Ла-Рошель, почти все жители которой исповедовали реформатскую религию, в то время была как бы столицей южных провинций и наиболее крепким оплотом протестантской партии. Обширные торговые сношения с Англией и Испанией открыли доступ значительным богатствам и сообщили городу тот дух независимости, который они порождают и поддерживают. Горожане, рыбаки или матросы, часто корсары, с ранней юности знакомые с опасностями жизни, полной приключений, обладали энергией, заменявшей им дисциплину и военный навык. Так что при известии о резне 22 августа ларошельцы не поддались тупой покорности, охватившей большинство протестантов и лишавшей их последней надежды, но были одушевлены активной и грозной храбростью, которая приходит иногда в минуты отчаяния. С общего согласия они решили лучше претерпеть последние крайности, чем открыть ворота врагу, только что давшему такой разительный образчик своего коварства и жестокости. Меж тем как пасторы фанатическими речами поддерживали этот пыл, женщины, дети, старики наперебой работали над восстановлением старых укреплений и возведением новых. Делали запасы провианта и оружия, снастили барки и корабли — одним словом, не теряя ни минуты, организовывали и подготовляли все средства защиты, на какие город был способен. Многие дворяне, избегшие избиения, присоединились к ларошельцам, и их описание варфоломеевских злодейств придавало отвагу самым робким. Для людей, спасшихся от верной смерти, случайности войны — не более как легкий ветерок для матросов, только что выдержавших бурю. Мержи и его товарищ принадлежали к числу этих беглецов, увеличивших ряды защитников Ла-Рошели.

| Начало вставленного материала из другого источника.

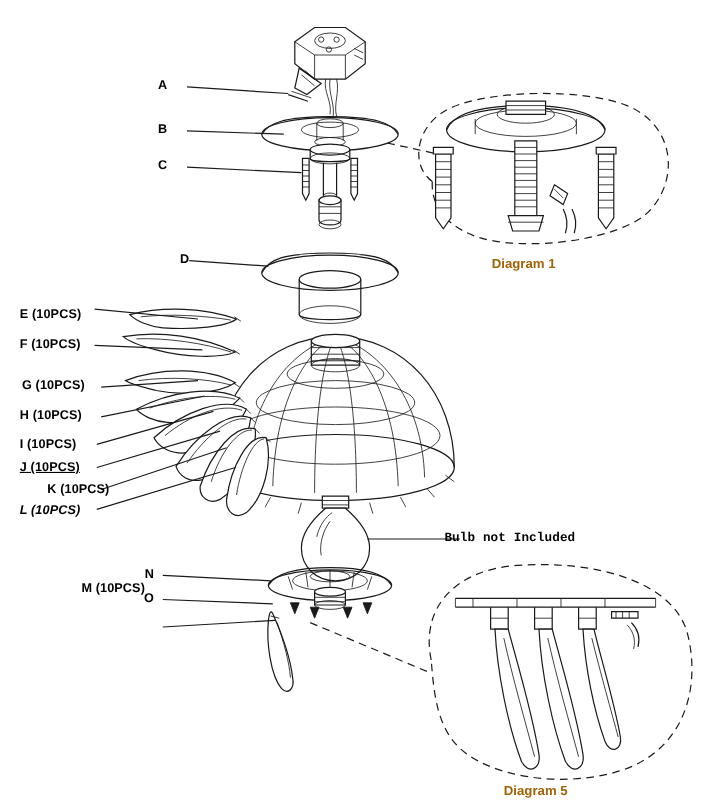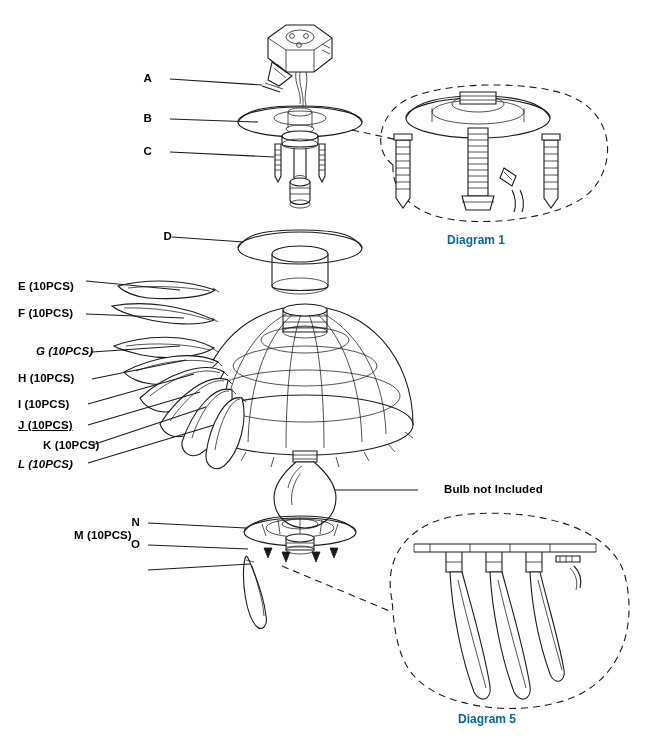"Diagram 1" .cap { color: #0369a1 -> #a16207 }
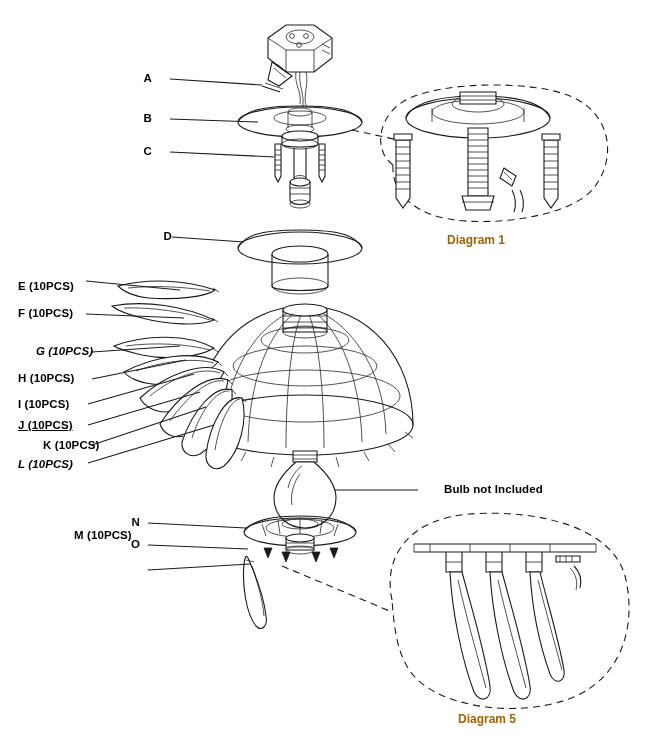"G (10PCS)" div.lbl { font-style: italic -> none; left: 36px -> 20px }
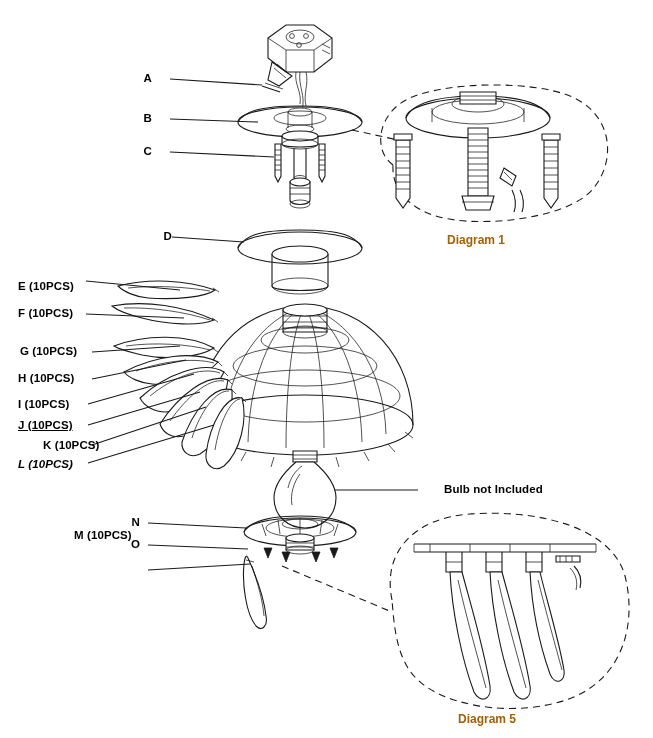"Bulb not Included" div.lbl { font-family: none -> Liberation Mono, monospace; left: 444px -> 404px }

Парижский двор, напуганный этими приготовлениями, жалел, что не предупредил их. Маршал де Бирон{76} приближался к Ла-Рошели с предложениями мирных переговоров. У короля были некоторые основания надеяться, что выбор Бирона будет приятен ларошельцам; маршал не только не принимал участия в Варфоломеевской бойне, но спас жизнь многим выдающимся протестантам и даже направил пушки арсенала, которым он командовал, против убийц, носивших знаки королевской службы. Он просил только, чтобы его впустили в город и признали королевским губернатором, обещая уважать привилегии и вольности жителей и предоставить им свободу вероисповедания. Но после избиения шестидесяти тысяч протестантов можно ли было верить обещаниям Карла IX? К тому же во время самых переговоров в Бордо продолжалось избиение, солдаты Бирона грабили окрестности Ла-Рошели и королевский флот задерживал торговые суда и блокировал порт.
Ларошельцы отказались принять Бирона и ответили, что они не могут заключать договоров с королем, покуда он в плену у Гизов, не то считая этих последних единственными виновниками всех бед, претерпеваемых кальвинизмом, не то стараясь этой выдумкой, часто повторявшейся с их легкой руки, успокоить совесть тех, которые находили, что верность королю должна быть поставлена выше интересов религии. Тогда не оказалось больше никакого средства договориться. Король выбрал другого посредника и послал Ла-Ну. Ла-Ну, прозванный Железная Рука из-за искусственной руки, которой он заменил потерянную в сражении, был ревностным кальвинистом, доказавшим в последнюю гражданскую войну большую храбрость и военный талант.